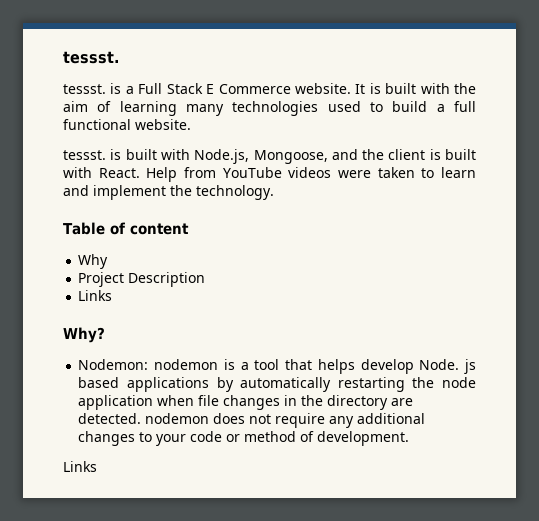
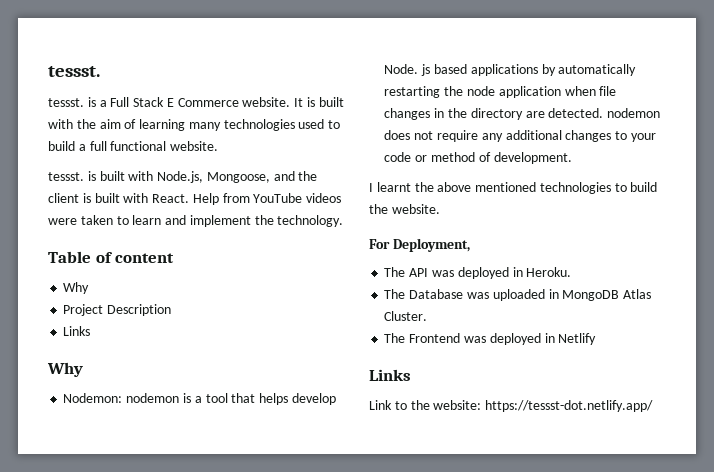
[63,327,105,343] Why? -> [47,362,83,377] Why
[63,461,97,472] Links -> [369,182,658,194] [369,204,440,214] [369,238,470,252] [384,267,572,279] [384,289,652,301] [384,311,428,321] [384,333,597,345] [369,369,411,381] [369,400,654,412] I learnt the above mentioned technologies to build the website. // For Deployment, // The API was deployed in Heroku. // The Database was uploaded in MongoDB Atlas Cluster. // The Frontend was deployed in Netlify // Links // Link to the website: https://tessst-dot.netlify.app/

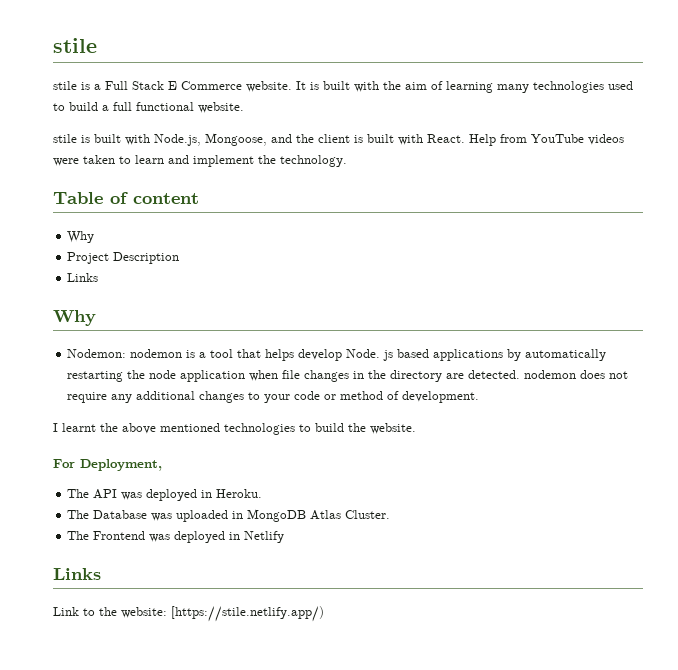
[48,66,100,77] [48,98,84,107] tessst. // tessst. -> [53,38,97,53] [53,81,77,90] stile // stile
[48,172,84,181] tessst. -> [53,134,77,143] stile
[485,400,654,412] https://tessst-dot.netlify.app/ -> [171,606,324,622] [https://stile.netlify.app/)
○ ○ ○ ○ ○
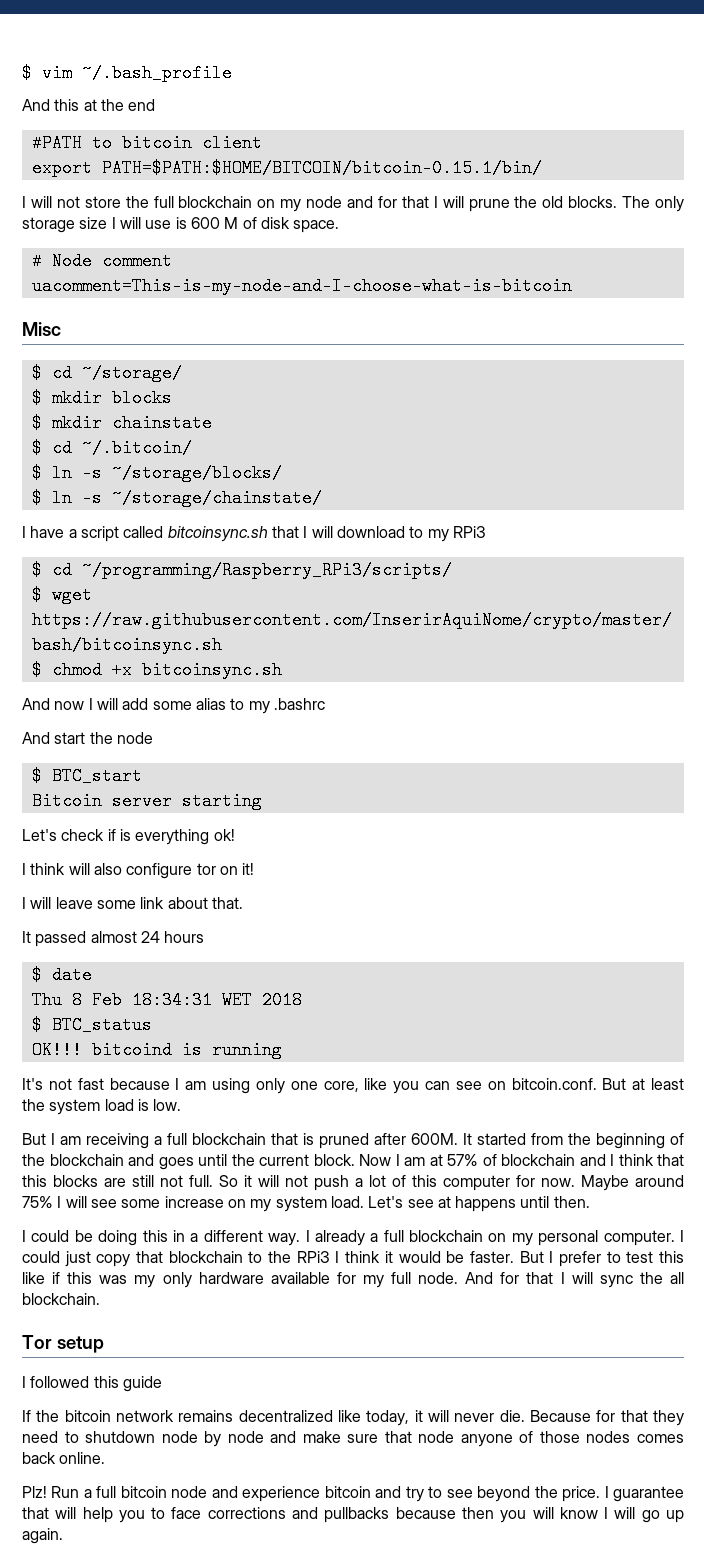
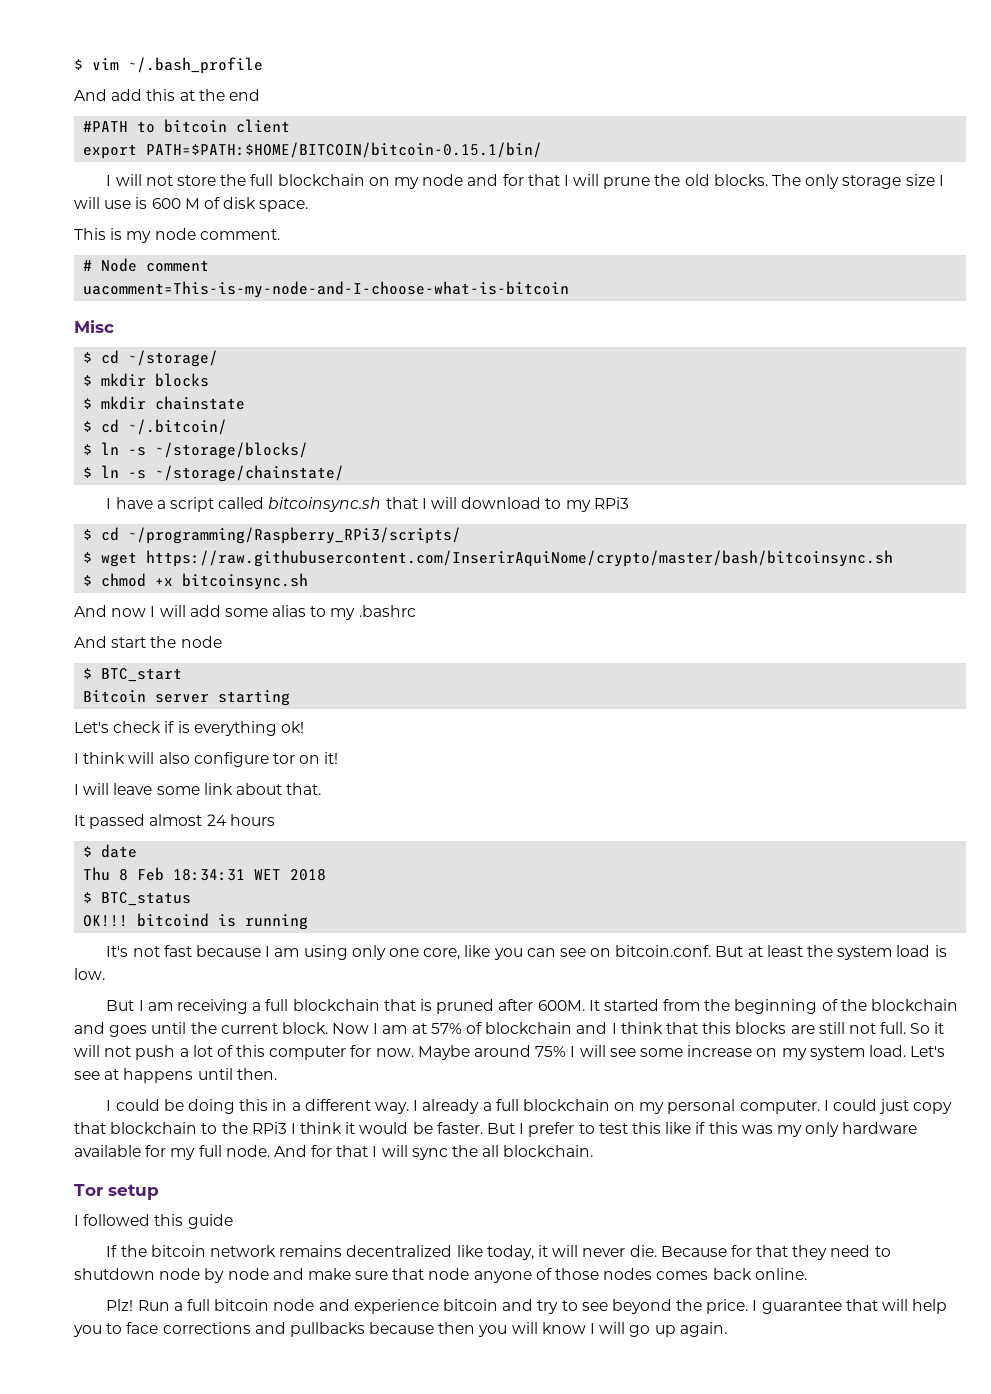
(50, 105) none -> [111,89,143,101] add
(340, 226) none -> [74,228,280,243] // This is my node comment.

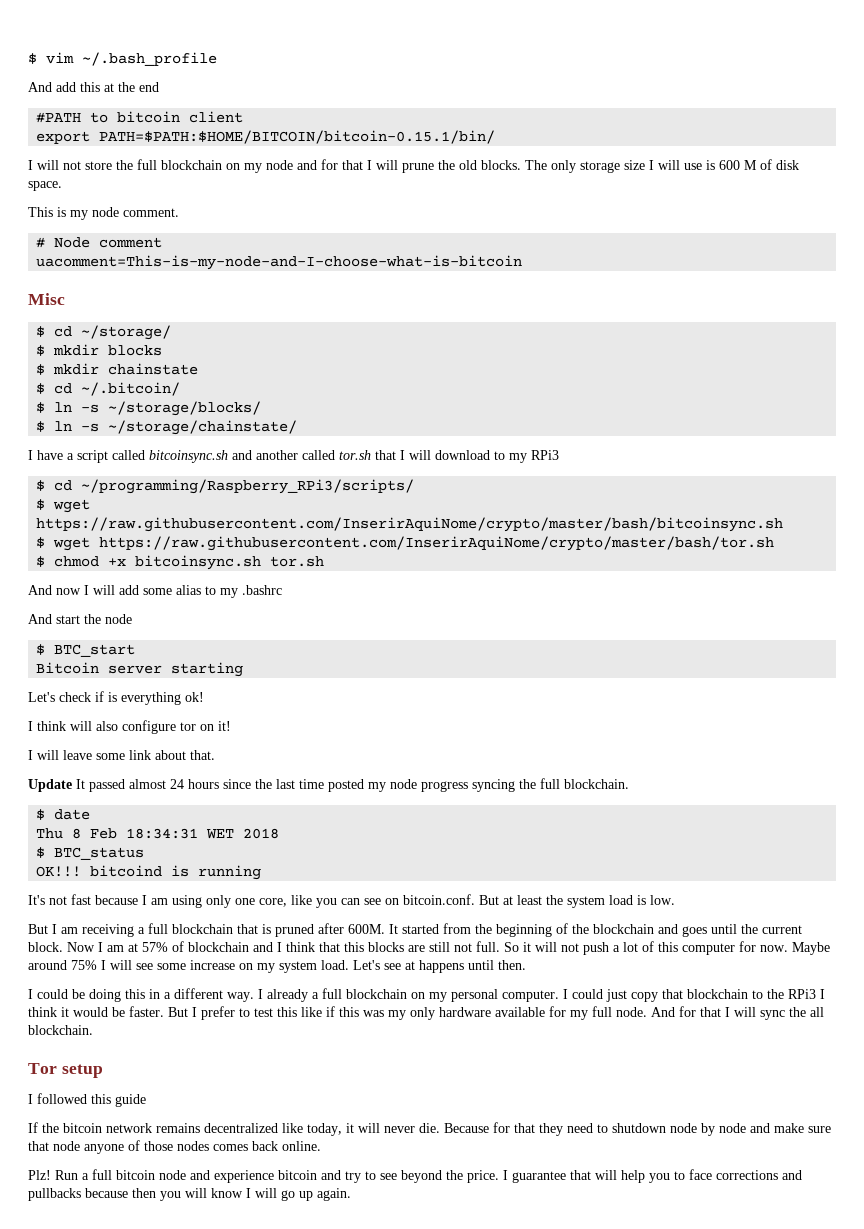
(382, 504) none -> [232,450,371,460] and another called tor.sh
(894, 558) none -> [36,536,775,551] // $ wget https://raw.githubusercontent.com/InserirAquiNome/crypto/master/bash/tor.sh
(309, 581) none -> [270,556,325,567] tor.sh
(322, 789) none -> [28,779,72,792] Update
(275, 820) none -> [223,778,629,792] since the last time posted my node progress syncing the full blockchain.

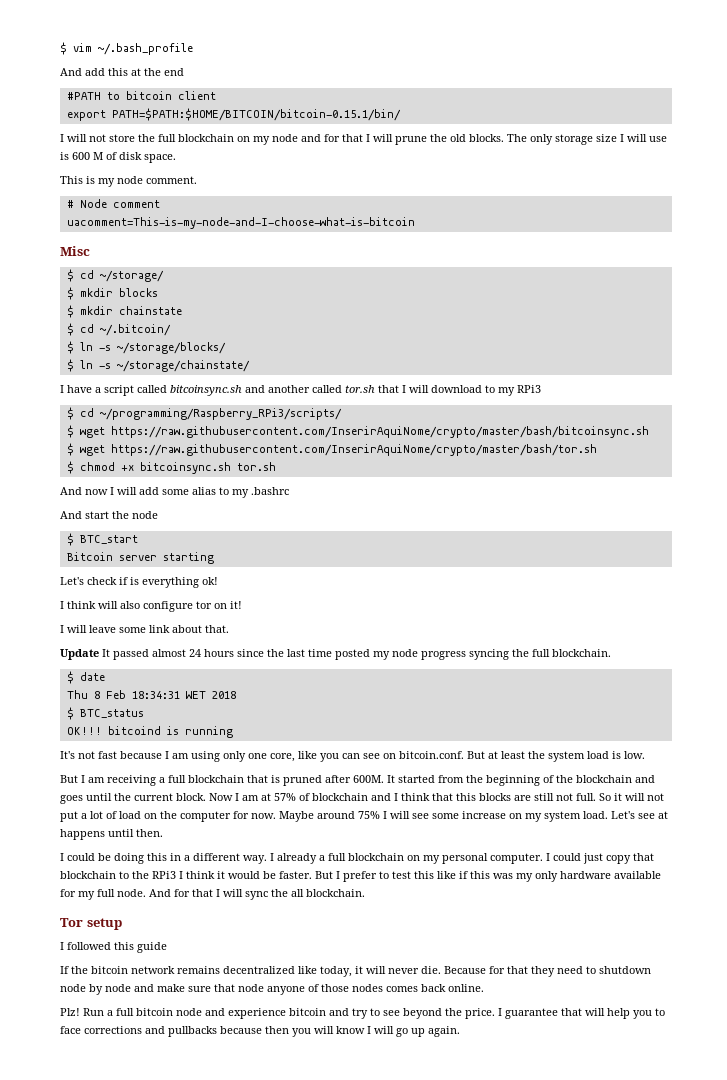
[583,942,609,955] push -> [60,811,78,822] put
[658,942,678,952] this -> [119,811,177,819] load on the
○ ○ ○ ○ ○
(Problem requirements): From the records above, transcribe exactly the lines starting at the one containing "(309, 581) none -> [270,556,325,567] tor.sh" and ending at the one containing "[658,942,678,952] this ->". Skip the pictures.

(Written response):
(309, 581) none -> [270,556,325,567] tor.sh
(322, 789) none -> [28,779,72,792] Update
(275, 820) none -> [223,778,629,792] since the last time posted my node progress syncing the full blockchain.

[583,942,609,955] push -> [60,811,78,822] put
[658,942,678,952] this -> [119,811,177,819] load on the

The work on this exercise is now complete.